Officials wouldn't say what condition the animals were in, NBC reports.  Deputy Director Dan DeSousa stated that the department is looking into whether animal neglect or abuse charges need to be filed.

Criscuolo said there was an animal carcass in the hallway, animal feces, dirty walls and soiled furniture pack the house. “It’s not pretty inside,” he said. He claims the caregiver is a hoarder and fails to take care of his elderly grandfather as well as the animals.

Family members report that the woman, who lived with Robert Stella and was supposedly caring for him, stole money and abused him for years.

Stella’s granddaughter, Emily Criscuolo, said “She shut out the family and totally isolated him.”

She added: “It was really hard for us to find out what was going on inside the home because the woman wouldn’t let any of the family members inside…”

As of Friday evening, March 7, no charges have been filed, NBC-7 reports. The family says it has given the girlfriend/caregiver until the end of the month to vacate the home, in the 6600 block of Avenida de las Pescas.

Crisuolo said her grandfather, a veteran who survived the Battle of the Bulge, has been living in horrible conditions without enough food and water for years. The woman was very controlling and would tie him to a bed when she left the house, the family said.

San Diego Animal Control officers were reportedly at the house again Thursday night removing the carcass of a dead cat, NBC-7 announced.

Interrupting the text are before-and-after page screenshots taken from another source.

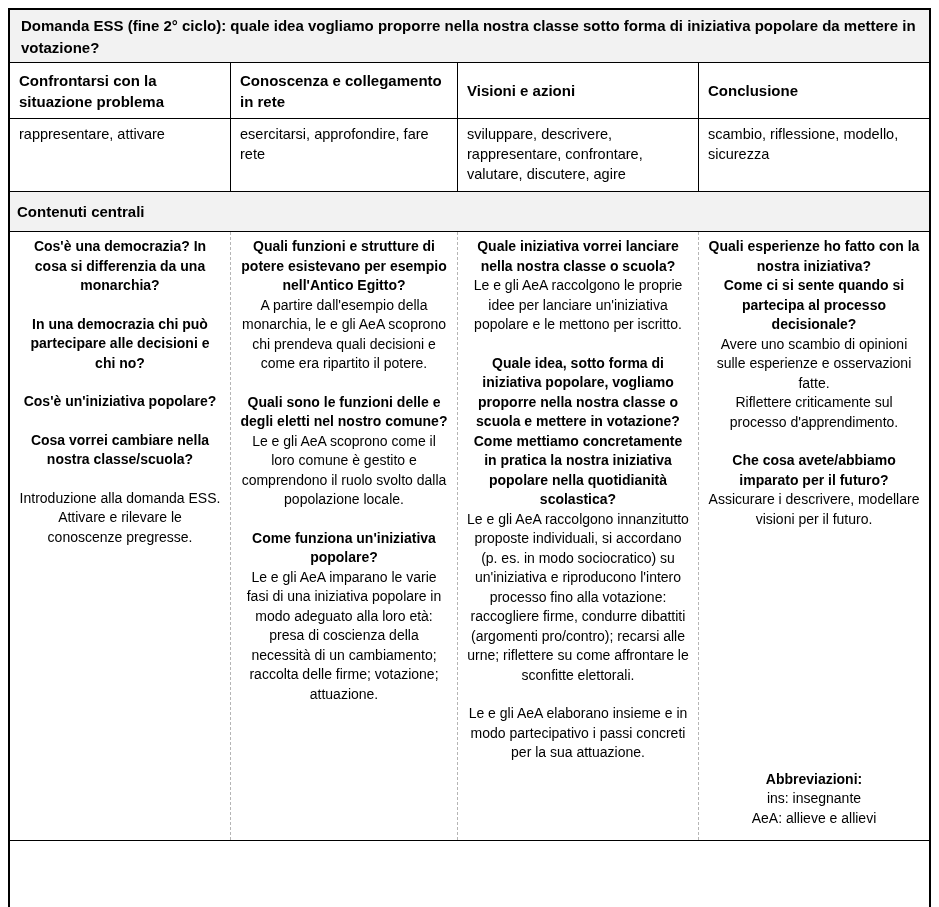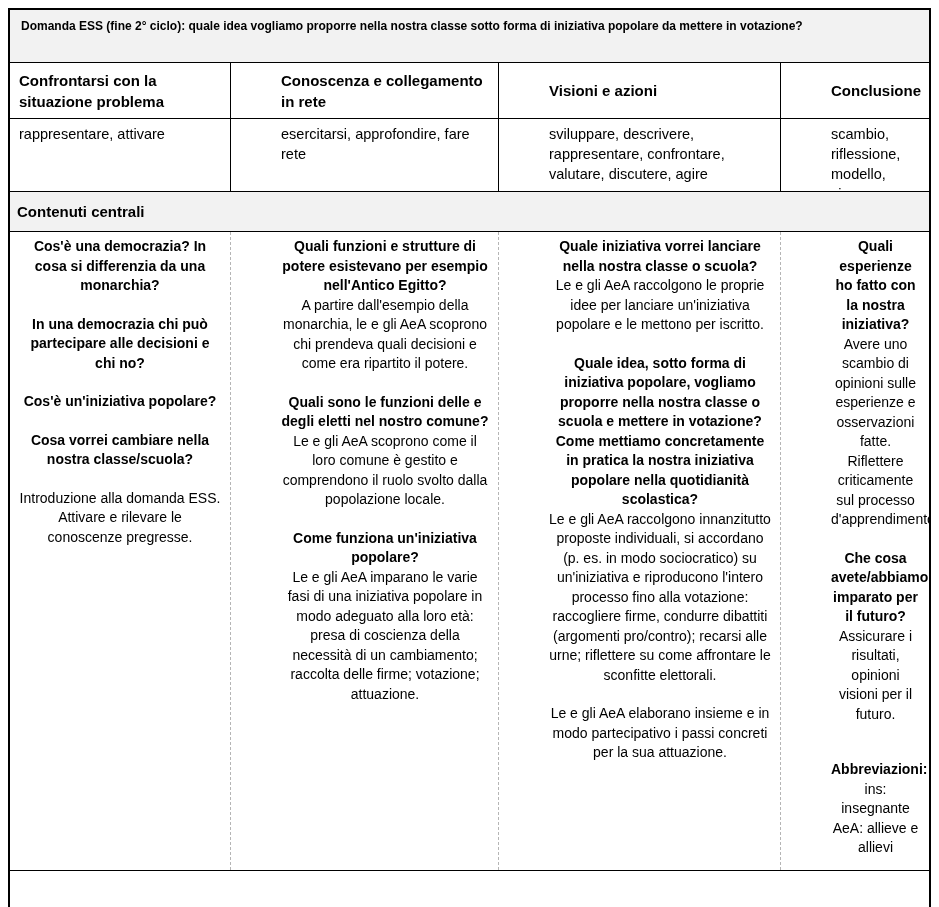--- a/index.html
+++ b/index.html
@@ -25,7 +25,7 @@
     background:#f2f2f2;
     border-bottom:1.5px solid #000;
     padding:5px 11px;
-    font-weight:bold;font-size:12px;line-height:22px;
+    font-weight:bold;font-size:15px;line-height:22px;
   }
   .cols{
     display:grid;

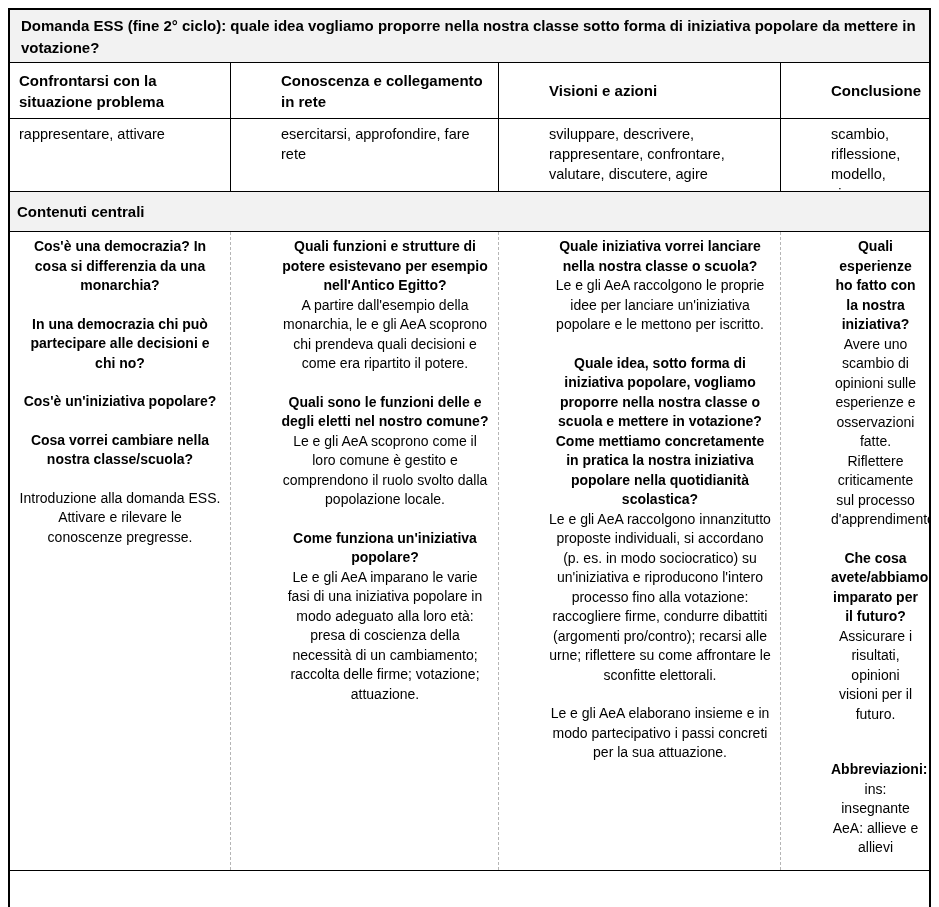--- a/index.html
+++ b/index.html
@@ -30,7 +30,6 @@
   .cols{
     display:grid;
     grid-template-columns:221px 227px 241px 1fr;
-    gap:41px;
   }
   .header-row{
     height:56px;

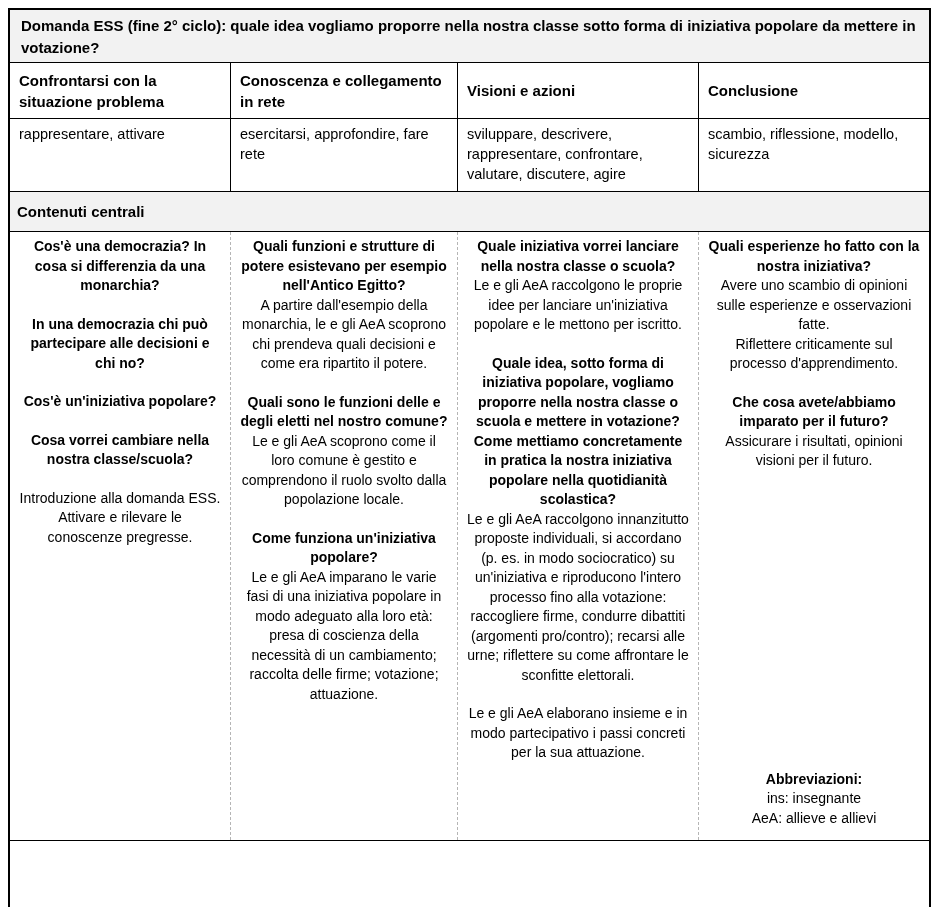--- a/index.html
+++ b/index.html
@@ -133,6 +133,7 @@
         </div>
       <div class="cell">
           <p class="block bold">Quali esperienze ho fatto con la nostra iniziativa?</p>
+          <p class="block bold">Come ci si sente quando si partecipa al processo decisionale?</p>
           <p class="block normal">Avere uno scambio di opinioni sulle esperienze e osservazioni fatte.</p>
           <p class="block normal gap">Riflettere criticamente sul processo d'apprendimento.</p>
           <p class="block bold">Che cosa avete/abbiamo imparato per il futuro?</p>

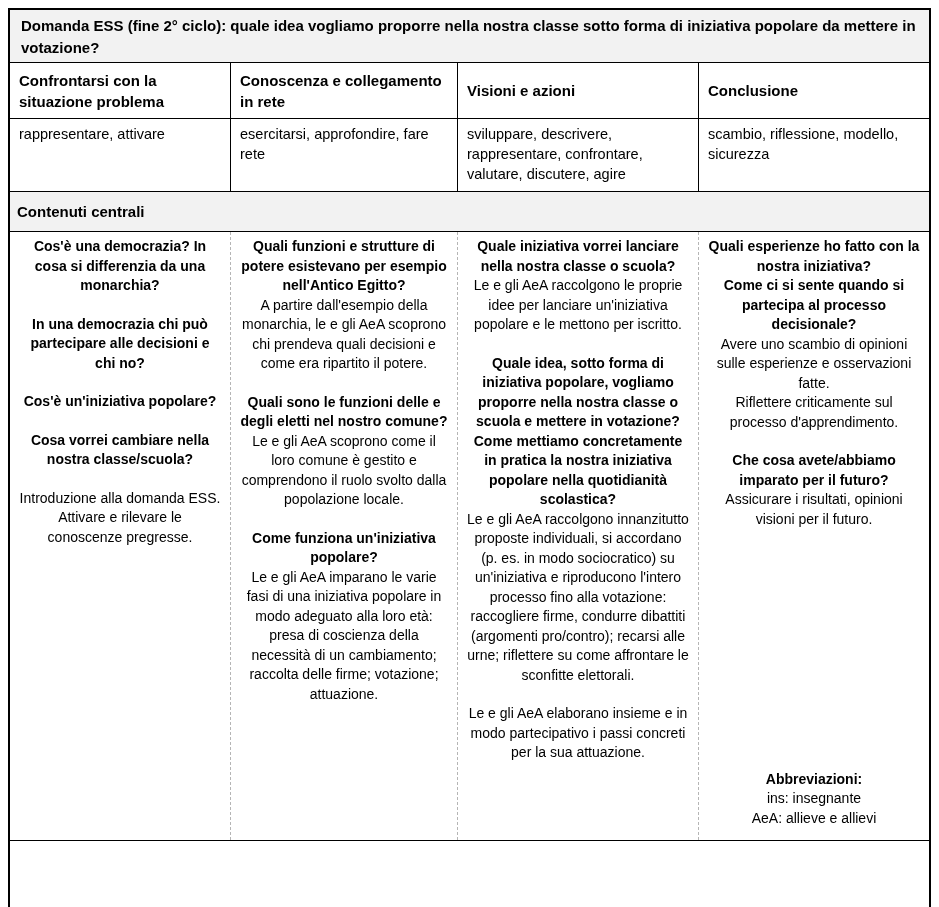--- a/index.html
+++ b/index.html
@@ -137,7 +137,7 @@
           <p class="block normal">Avere uno scambio di opinioni sulle esperienze e osservazioni fatte.</p>
           <p class="block normal gap">Riflettere criticamente sul processo d'apprendimento.</p>
           <p class="block bold">Che cosa avete/abbiamo imparato per il futuro?</p>
-          <p class="block normal">Assicurare i risultati, opinioni visioni per il futuro.</p>
+          <p class="block normal">Assicurare i descrivere, modellare visioni per il futuro.</p>
           <p class="block bold push">Abbreviazioni:</p>
           <p class="block normal">ins: insegnante</p>
           <p class="block normal">AeA: allieve e allievi</p>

His son, Ramon Stella, said a sealed court document the family has learned about could be a marriage certificate between his father and the girlfriend, though he is not yet certain.

“The attorneys are going to get a court order to open it up and see what it is,” he said.

Ramon Stella said the girlfriend moved into the home about five years ago.  She once produced a cable access TV show called “Victoria’s Secret Library,” which aired on Time Warner Cable in San Diego.

He said his father would always thank the family for their cautionary advice, though assured them he was all right.

A neighbor told the Light “the family has been through hell trying to get this woman out of his life. … they have called Adult Protective Services many times, as well as County Animal Control. It looks like the family might finally be able to take control of his life again … but why did it have to take this long?”